Darek Mihocka van Emulators Inc. heeft een zeer uitgebreid artikel geschreven over de nieuwste processor van Chipzilla (Intel). Aangezien deze man kennelijk het liefste nog achter zijn Atari ST zit, is het geen vrolijk verhaal. Ondanks dat de schrijver niet geheel objectief te noemen is, zullen liefhebbers van dit soort uitgebreide technische verhandelingen het toch interessant leesvoer vinden.
Het artikel begint met de bewering dat de Pentium 4 alles behalve de meest krachtige processor is. Vervolgens noemt de schrijver de volgens hem grootste gebreken in het Pentium 4 ontwerp:
1) Small L1 data cache: My testing shows that while the Pentium 4 has extremely fast memory access for working sets of data up to 8K in size, at 16K and 32K sizes it is no faster than a 650 MHz Pentium III.
2) No L3 cache (as originally specified): My testing shows that at working sets between 256K and 2M, a 700 MHz Xeon processor easily outperforms the Pentium 4 at memory operations. How much is 256K or 2M? Well, that's about the typical size of an uncompress bitmap. It's the reason a Power Mac G4 running Photoshop kills a typical Pentium III running Photoshop. And axing the L3 cache is a main reason why the Pentium 4 is not the G4 killer it could have been.
3) Decoder is crippled: Intel took a rather idiotic approach to the U-V pairing and 4-1-1 grouping limitations of past decoders. They simply eliminated the extra decoders and went back to a single decoder. ...How long [will] it thus take that piece of code to execute? More than 21 clock cycles. Now, compare this to the Pentium III or Athlon. How long will those chips need to decode the bytes? Roughly 7 to 11 cycles.

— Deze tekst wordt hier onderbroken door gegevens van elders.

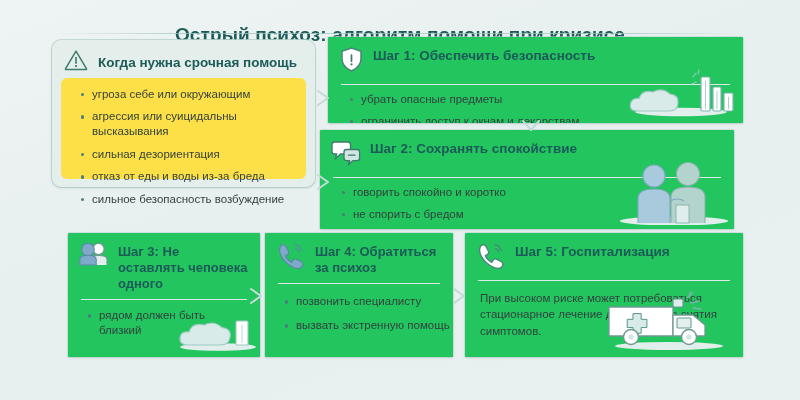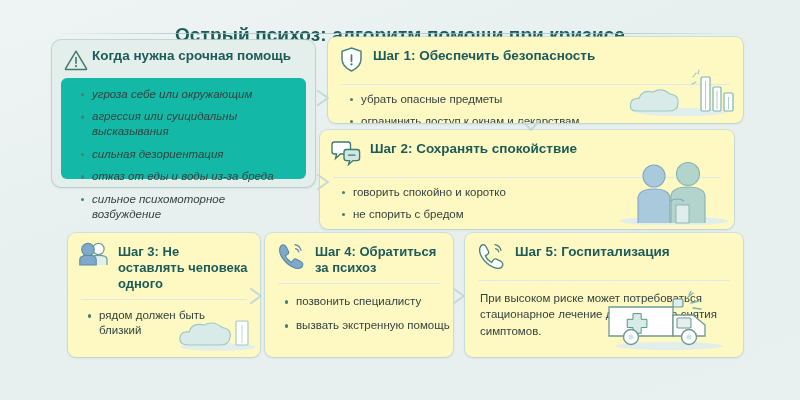--- a/index.html
+++ b/index.html
@@ -102,7 +102,8 @@
   }
   #panel-urgent .urgent-head {
     display: flex;
-    gap: 3px;
+    align-items: center;
+    gap: 9px;
     padding: 8px 0 0 11px;
   }
   #panel-urgent .urgent-title {

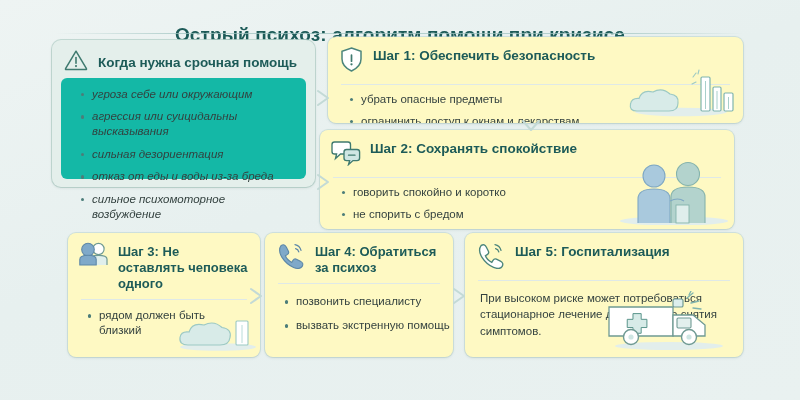--- a/index.html
+++ b/index.html
@@ -45,8 +45,8 @@
   
   .card {
     position: absolute;
-    background: #fef9c3;
-    border-radius: 8px;
+    background: #22c55e;
+    border-radius: 1px;
     box-shadow: 0 1px 3px rgba(40,80,78,.13), 0 0 0 1px rgba(190,215,212,.55);
     box-sizing: border-box;
   }

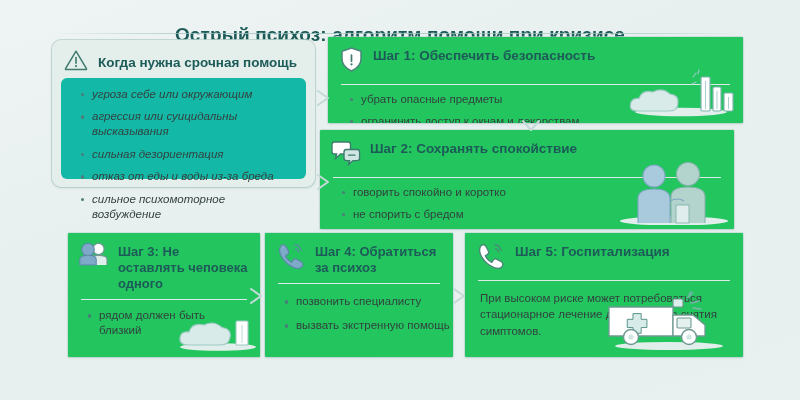--- a/index.html
+++ b/index.html
@@ -115,9 +115,8 @@
     position: absolute;
     left: 9px; right: 9px;
     top: 38px; bottom: 8px;
-    background: #14b8a6;
+    background: #fde047;
     border-radius: 6px;
-    font-style: italic;
   }
   #panel-urgent ul.bullets {
     padding: 9px 10px 0 20px;

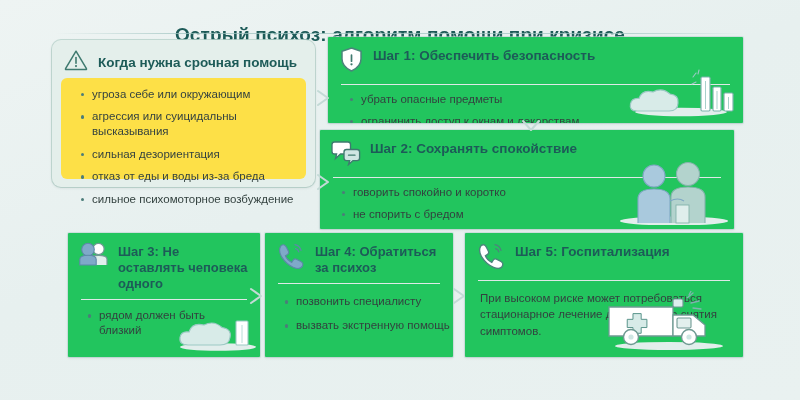--- a/index.html
+++ b/index.html
@@ -221,7 +221,7 @@
       <li>агрессия или суицидальны высказывания</li>
       <li>сильная дезориентация</li>
       <li>отказ от еды и воды из-за бреда</li>
-      <li>сильное психомоторное возбуждение</li>
+      <li>сильное безопасность возбуждение</li>
     </ul>
   </div>
 </div>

4) Trace cache throughput too low: these execution units can in theory process 9 micro-ops per clock cycle - 4 simple integer operations, 1 integer shift/rotate, a read and write to memory, a floating point operating, and an MMX operation. Sounds pretty sweet, except for the problem that the trace cache feeds only 3 micro-ops at a time! While on the Pentium III we have the situation that the decoder can feed up to 3 instructions and 6 micro-ops (4+1+1) to the core per clock cycle, the Pentium 4 is crippled to the point of decoding one instruction per cycle and feeding at most 3 micro-ops to the code per clock cycle.
5) Wrong distribution of execution units: ...5 of the 7 execution units are dedicated to handling the integer registers... ...only one single execution unit handles MMX. And if you read Intel's specs in more detail, it states that the unit can only accept a micro-ops every second clock cycle. ...the three ALUs can accept up to 5 micro-ops per clock cycle. But we've already learned that the trace cache can provide at most 3. So one or more integer ALUs sit idle each clock cycle.
6) Shifts and rotates are slow: ...they created the shift/rotate execution unit, which by design operates at normal clock speed (not double clock speed), but in my testing actually operates even slower. A typical shift operation on the Pentium 4 requires 4 to 6 clock cycles to complete. Compare this with a single clock cycle on any 486, Pentium, or Athlon processor. How bad is this mistake? For emulation code, it's absolutely devastating. Shift operations are used for table lookups, for bit extractions, for byte swapping, and for any number of other operations.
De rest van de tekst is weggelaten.